Every entry gets copied exactly. No images go into the copy.

[Given data]

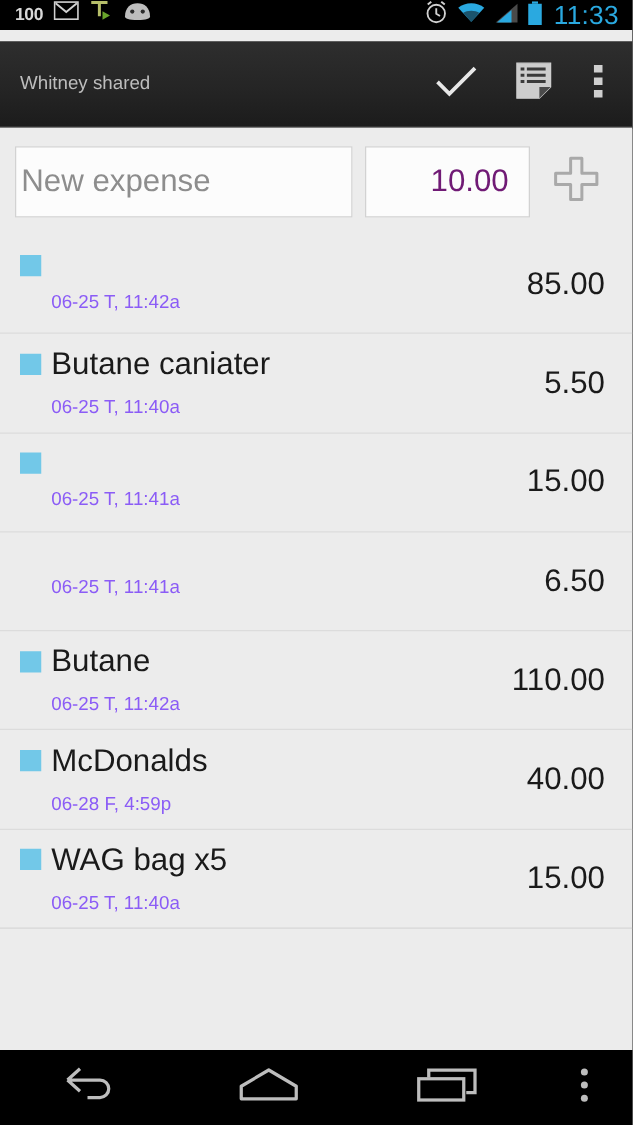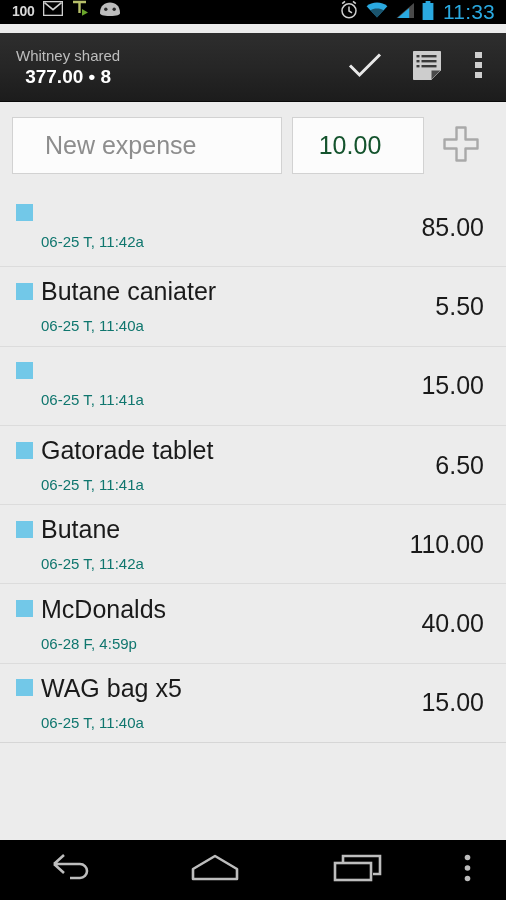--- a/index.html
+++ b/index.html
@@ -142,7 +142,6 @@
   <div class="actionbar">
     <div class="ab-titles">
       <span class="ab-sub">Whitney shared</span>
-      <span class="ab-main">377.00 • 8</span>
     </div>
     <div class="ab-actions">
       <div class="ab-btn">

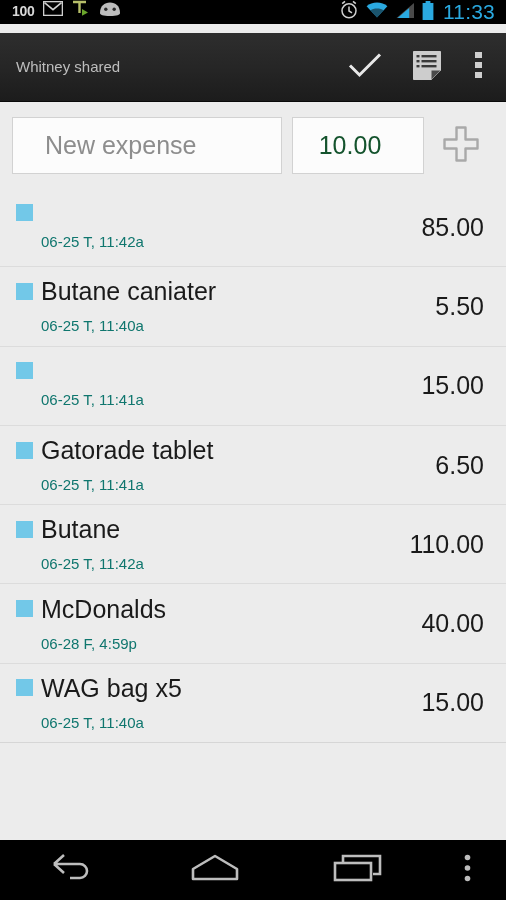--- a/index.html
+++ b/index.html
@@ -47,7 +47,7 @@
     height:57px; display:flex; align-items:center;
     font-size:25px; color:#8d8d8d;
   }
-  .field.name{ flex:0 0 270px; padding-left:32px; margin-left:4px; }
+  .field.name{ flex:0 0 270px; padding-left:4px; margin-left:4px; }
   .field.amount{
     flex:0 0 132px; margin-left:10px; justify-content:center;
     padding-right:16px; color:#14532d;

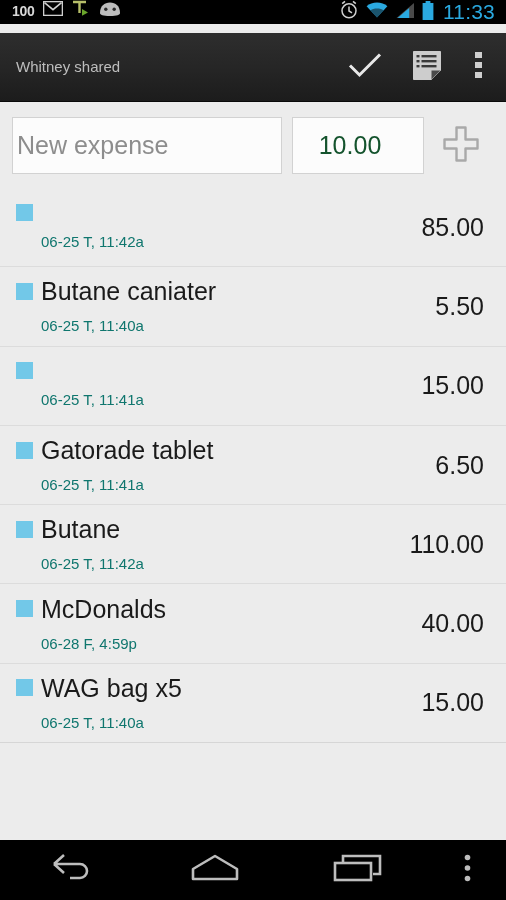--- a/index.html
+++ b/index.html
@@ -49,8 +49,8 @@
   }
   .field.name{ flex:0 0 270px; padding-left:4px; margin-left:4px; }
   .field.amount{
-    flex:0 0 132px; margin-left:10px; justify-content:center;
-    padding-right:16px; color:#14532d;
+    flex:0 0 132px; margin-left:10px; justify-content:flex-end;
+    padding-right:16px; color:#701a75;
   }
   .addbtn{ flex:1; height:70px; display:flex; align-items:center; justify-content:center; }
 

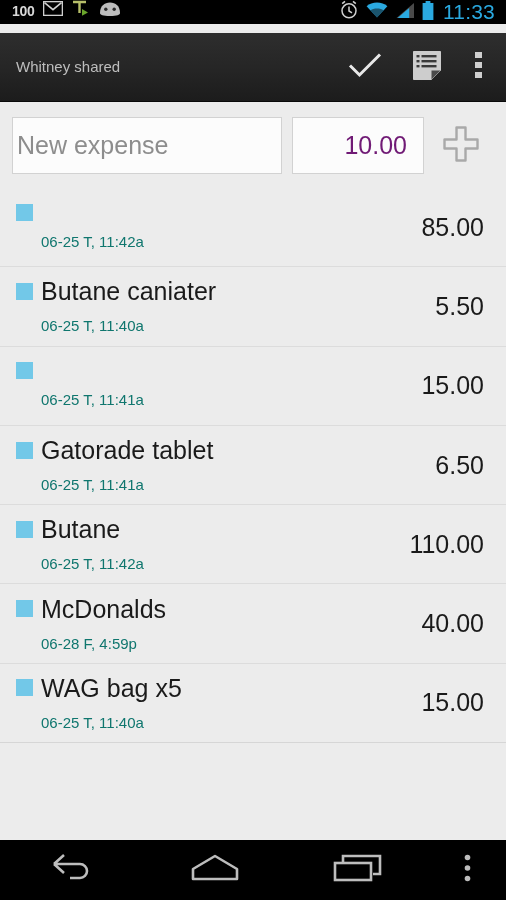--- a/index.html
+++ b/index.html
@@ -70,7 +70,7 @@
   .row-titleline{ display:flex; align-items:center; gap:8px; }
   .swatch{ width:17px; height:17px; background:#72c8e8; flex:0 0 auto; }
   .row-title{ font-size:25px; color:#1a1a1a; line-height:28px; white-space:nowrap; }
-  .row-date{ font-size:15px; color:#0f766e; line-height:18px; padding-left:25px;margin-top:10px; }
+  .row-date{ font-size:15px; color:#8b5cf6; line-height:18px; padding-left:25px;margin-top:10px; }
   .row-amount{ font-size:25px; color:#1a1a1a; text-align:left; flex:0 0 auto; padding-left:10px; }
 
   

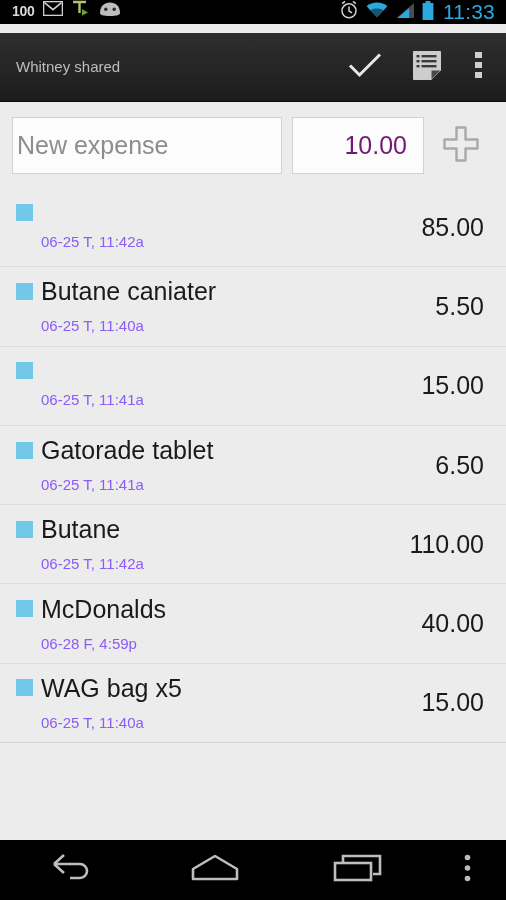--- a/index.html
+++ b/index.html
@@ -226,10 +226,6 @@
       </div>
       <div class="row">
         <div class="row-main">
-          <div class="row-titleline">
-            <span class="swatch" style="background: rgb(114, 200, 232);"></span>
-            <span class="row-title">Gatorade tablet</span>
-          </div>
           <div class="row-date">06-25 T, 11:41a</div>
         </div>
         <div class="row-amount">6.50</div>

[/Given data]

■ **Result**
--- a/index.html
+++ b/index.html
@@ -142,7 +142,6 @@
   <div class="actionbar">
     <div class="ab-titles">
       <span class="ab-sub">Whitney shared</span>
-      <span class="ab-main">377.00 • 8</span>
     </div>
     <div class="ab-actions">
       <div class="ab-btn">

--- a/index.html
+++ b/index.html
@@ -47,7 +47,7 @@
     height:57px; display:flex; align-items:center;
     font-size:25px; color:#8d8d8d;
   }
-  .field.name{ flex:0 0 270px; padding-left:32px; margin-left:4px; }
+  .field.name{ flex:0 0 270px; padding-left:4px; margin-left:4px; }
   .field.amount{
     flex:0 0 132px; margin-left:10px; justify-content:center;
     padding-right:16px; color:#14532d;

--- a/index.html
+++ b/index.html
@@ -49,8 +49,8 @@
   }
   .field.name{ flex:0 0 270px; padding-left:4px; margin-left:4px; }
   .field.amount{
-    flex:0 0 132px; margin-left:10px; justify-content:center;
-    padding-right:16px; color:#14532d;
+    flex:0 0 132px; margin-left:10px; justify-content:flex-end;
+    padding-right:16px; color:#701a75;
   }
   .addbtn{ flex:1; height:70px; display:flex; align-items:center; justify-content:center; }
 

--- a/index.html
+++ b/index.html
@@ -70,7 +70,7 @@
   .row-titleline{ display:flex; align-items:center; gap:8px; }
   .swatch{ width:17px; height:17px; background:#72c8e8; flex:0 0 auto; }
   .row-title{ font-size:25px; color:#1a1a1a; line-height:28px; white-space:nowrap; }
-  .row-date{ font-size:15px; color:#0f766e; line-height:18px; padding-left:25px;margin-top:10px; }
+  .row-date{ font-size:15px; color:#8b5cf6; line-height:18px; padding-left:25px;margin-top:10px; }
   .row-amount{ font-size:25px; color:#1a1a1a; text-align:left; flex:0 0 auto; padding-left:10px; }
 
   

--- a/index.html
+++ b/index.html
@@ -226,10 +226,6 @@
       </div>
       <div class="row">
         <div class="row-main">
-          <div class="row-titleline">
-            <span class="swatch" style="background: rgb(114, 200, 232);"></span>
-            <span class="row-title">Gatorade tablet</span>
-          </div>
           <div class="row-date">06-25 T, 11:41a</div>
         </div>
         <div class="row-amount">6.50</div>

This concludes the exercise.